Recorded data: Begin

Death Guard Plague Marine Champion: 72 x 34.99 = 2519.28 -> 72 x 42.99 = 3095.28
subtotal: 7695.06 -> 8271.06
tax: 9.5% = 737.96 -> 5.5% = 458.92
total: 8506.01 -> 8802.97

Recorded data: End
Recorded data: Begin

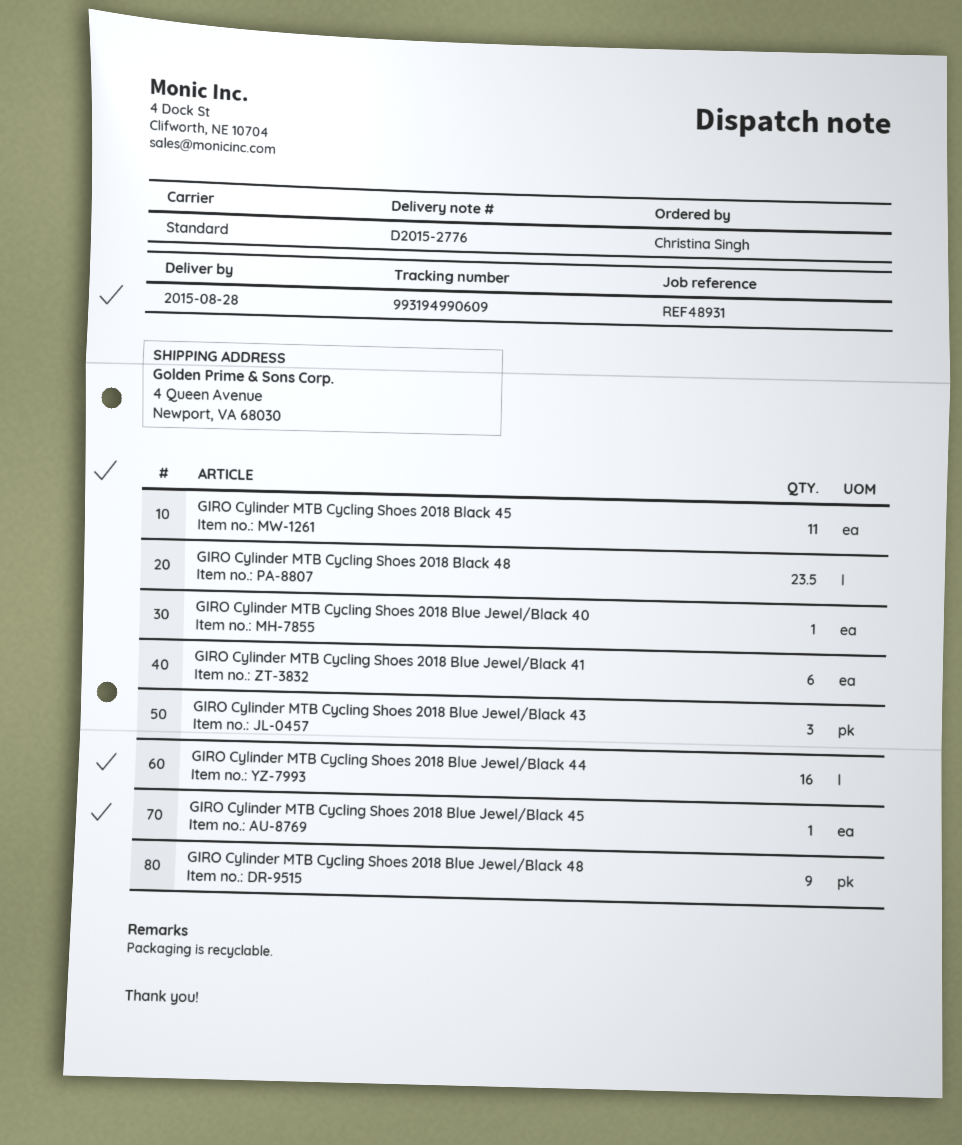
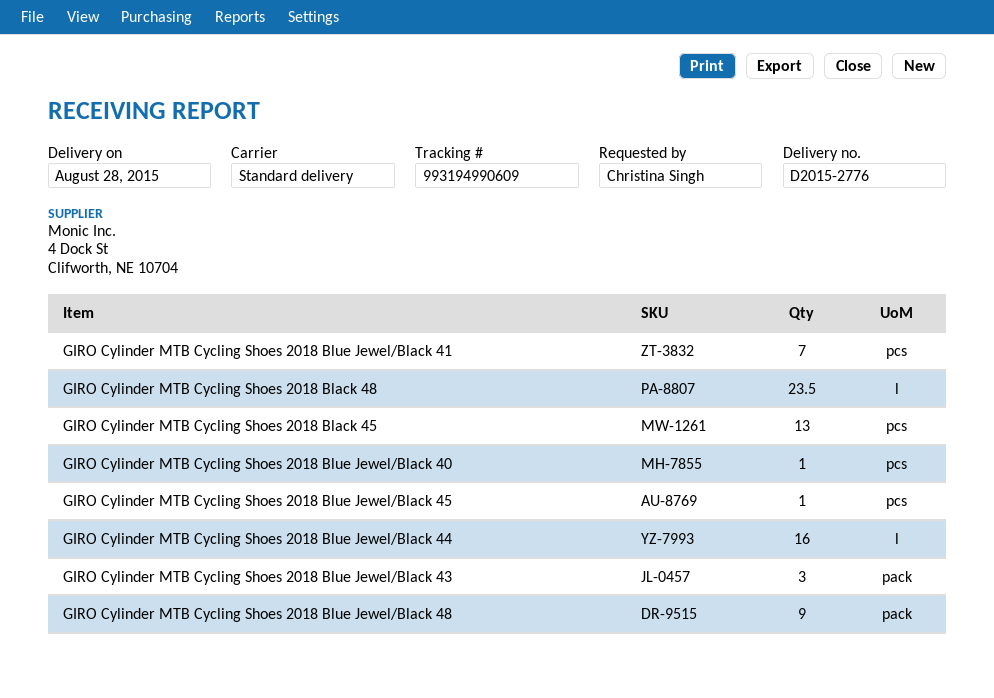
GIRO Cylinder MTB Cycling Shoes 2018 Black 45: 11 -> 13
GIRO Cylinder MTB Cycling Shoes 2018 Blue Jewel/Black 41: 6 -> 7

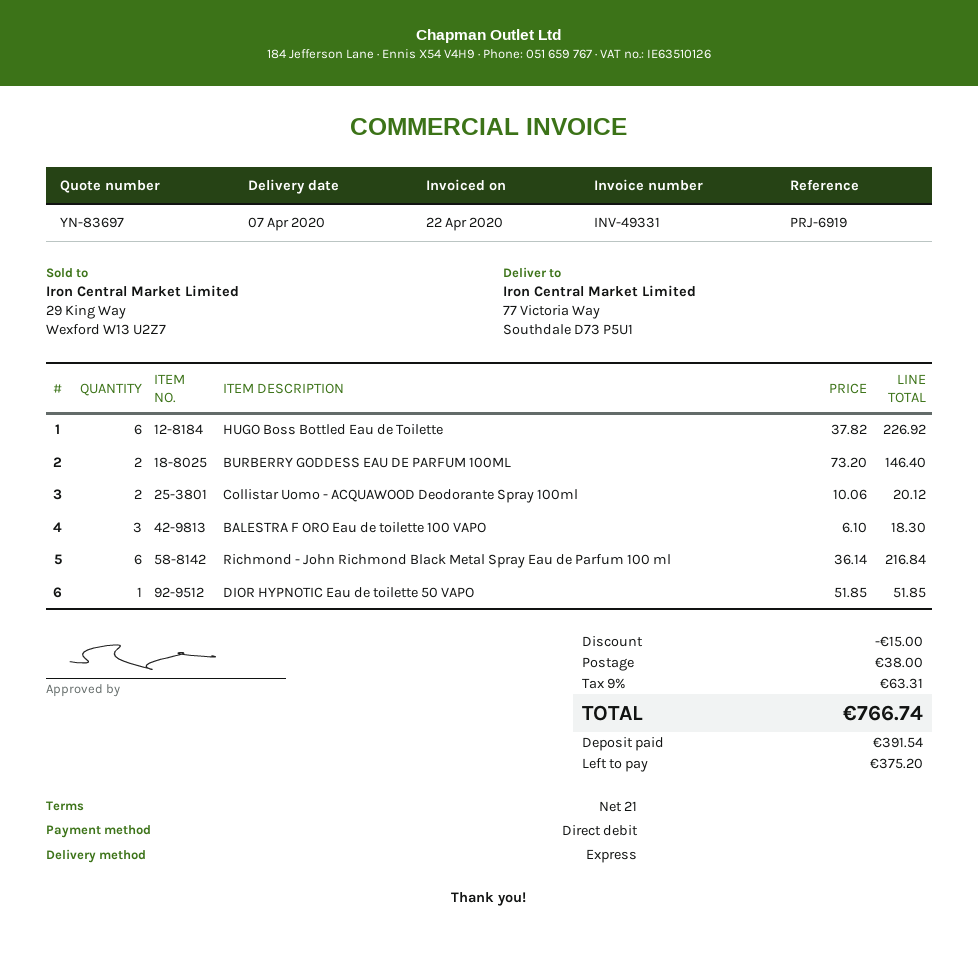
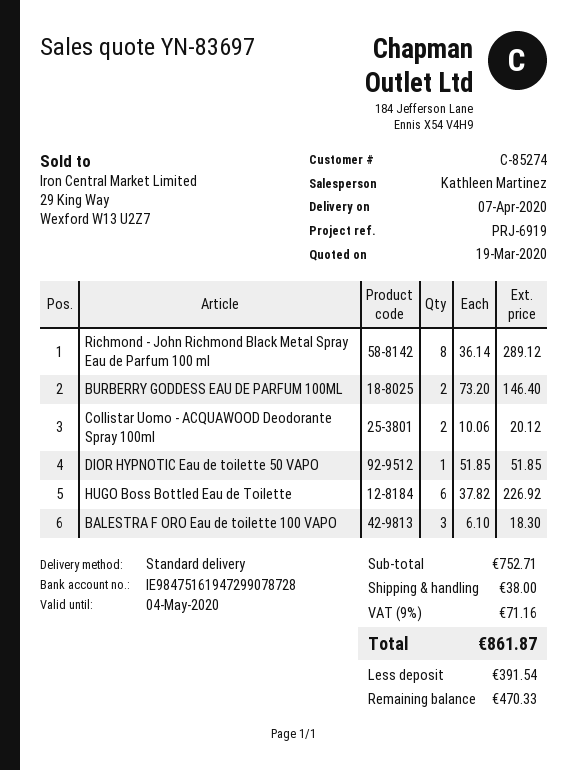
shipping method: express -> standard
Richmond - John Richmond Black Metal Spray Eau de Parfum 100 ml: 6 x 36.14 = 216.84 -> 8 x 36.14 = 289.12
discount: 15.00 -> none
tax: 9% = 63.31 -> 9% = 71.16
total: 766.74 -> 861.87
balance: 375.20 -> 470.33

Recorded data: End

Work required »
Your reply is to repeat, unchanged, the lines above running from the one with "discount: 15.00 -> none" up to and including the one with "balance: 375.20 -> 470.33".

Exercise response »
discount: 15.00 -> none
tax: 9% = 63.31 -> 9% = 71.16
total: 766.74 -> 861.87
balance: 375.20 -> 470.33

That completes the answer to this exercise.